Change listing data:
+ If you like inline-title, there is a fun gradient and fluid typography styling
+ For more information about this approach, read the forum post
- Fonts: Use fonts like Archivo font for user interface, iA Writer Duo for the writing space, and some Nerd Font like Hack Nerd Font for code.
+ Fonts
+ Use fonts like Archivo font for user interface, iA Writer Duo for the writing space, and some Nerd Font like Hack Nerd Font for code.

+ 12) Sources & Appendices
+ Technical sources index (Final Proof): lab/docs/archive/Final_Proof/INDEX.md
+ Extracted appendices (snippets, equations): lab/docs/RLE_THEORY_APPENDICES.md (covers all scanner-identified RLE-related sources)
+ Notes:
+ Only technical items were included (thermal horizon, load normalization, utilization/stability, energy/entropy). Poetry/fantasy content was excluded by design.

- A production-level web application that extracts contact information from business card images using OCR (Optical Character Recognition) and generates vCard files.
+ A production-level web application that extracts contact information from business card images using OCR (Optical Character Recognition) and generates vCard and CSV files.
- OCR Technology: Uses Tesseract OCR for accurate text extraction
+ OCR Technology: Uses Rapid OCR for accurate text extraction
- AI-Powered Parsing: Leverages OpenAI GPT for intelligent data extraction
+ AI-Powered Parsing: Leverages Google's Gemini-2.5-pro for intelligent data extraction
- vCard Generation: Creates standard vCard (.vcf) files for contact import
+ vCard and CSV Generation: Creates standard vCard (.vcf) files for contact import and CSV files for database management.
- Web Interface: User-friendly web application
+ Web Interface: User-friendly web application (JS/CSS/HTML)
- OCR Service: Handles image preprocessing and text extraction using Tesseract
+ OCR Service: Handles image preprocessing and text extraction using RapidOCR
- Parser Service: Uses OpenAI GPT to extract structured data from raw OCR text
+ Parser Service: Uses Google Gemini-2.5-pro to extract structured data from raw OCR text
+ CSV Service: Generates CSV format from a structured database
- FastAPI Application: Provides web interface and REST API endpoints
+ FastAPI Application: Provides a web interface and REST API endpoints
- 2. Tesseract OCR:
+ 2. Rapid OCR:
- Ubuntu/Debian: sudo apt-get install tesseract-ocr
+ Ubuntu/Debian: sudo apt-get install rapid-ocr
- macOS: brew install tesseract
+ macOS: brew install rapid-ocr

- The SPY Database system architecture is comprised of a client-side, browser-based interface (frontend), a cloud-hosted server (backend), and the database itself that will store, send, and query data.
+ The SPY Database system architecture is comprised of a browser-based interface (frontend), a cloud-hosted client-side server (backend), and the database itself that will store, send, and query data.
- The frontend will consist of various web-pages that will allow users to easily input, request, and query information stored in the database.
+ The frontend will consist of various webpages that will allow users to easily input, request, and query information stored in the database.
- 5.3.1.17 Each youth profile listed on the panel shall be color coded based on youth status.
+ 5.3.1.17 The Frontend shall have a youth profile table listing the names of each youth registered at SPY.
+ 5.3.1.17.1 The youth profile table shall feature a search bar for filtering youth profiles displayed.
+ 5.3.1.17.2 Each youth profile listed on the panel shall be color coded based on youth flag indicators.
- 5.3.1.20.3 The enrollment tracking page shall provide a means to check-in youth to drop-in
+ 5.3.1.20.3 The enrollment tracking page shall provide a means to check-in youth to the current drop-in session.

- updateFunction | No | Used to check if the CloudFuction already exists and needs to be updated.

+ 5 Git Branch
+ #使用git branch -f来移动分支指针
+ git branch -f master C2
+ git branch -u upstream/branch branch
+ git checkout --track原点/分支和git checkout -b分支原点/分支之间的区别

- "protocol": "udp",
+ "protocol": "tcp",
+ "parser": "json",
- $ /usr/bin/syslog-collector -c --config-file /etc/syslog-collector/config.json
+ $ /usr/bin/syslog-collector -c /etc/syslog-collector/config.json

> **Task goal**:
Please give again the lines above between the line holding "a web interface and REST API endpoints" and the line holding "current drop-in session.", inclusive, exactly as they are and with nothing added.

> **Solved exercise**:
+ FastAPI Application: Provides a web interface and REST API endpoints
- 2. Tesseract OCR:
+ 2. Rapid OCR:
- Ubuntu/Debian: sudo apt-get install tesseract-ocr
+ Ubuntu/Debian: sudo apt-get install rapid-ocr
- macOS: brew install tesseract
+ macOS: brew install rapid-ocr

- The SPY Database system architecture is comprised of a client-side, browser-based interface (frontend), a cloud-hosted server (backend), and the database itself that will store, send, and query data.
+ The SPY Database system architecture is comprised of a browser-based interface (frontend), a cloud-hosted client-side server (backend), and the database itself that will store, send, and query data.
- The frontend will consist of various web-pages that will allow users to easily input, request, and query information stored in the database.
+ The frontend will consist of various webpages that will allow users to easily input, request, and query information stored in the database.
- 5.3.1.17 Each youth profile listed on the panel shall be color coded based on youth status.
+ 5.3.1.17 The Frontend shall have a youth profile table listing the names of each youth registered at SPY.
+ 5.3.1.17.1 The youth profile table shall feature a search bar for filtering youth profiles displayed.
+ 5.3.1.17.2 Each youth profile listed on the panel shall be color coded based on youth flag indicators.
- 5.3.1.20.3 The enrollment tracking page shall provide a means to check-in youth to drop-in
+ 5.3.1.20.3 The enrollment tracking page shall provide a means to check-in youth to the current drop-in session.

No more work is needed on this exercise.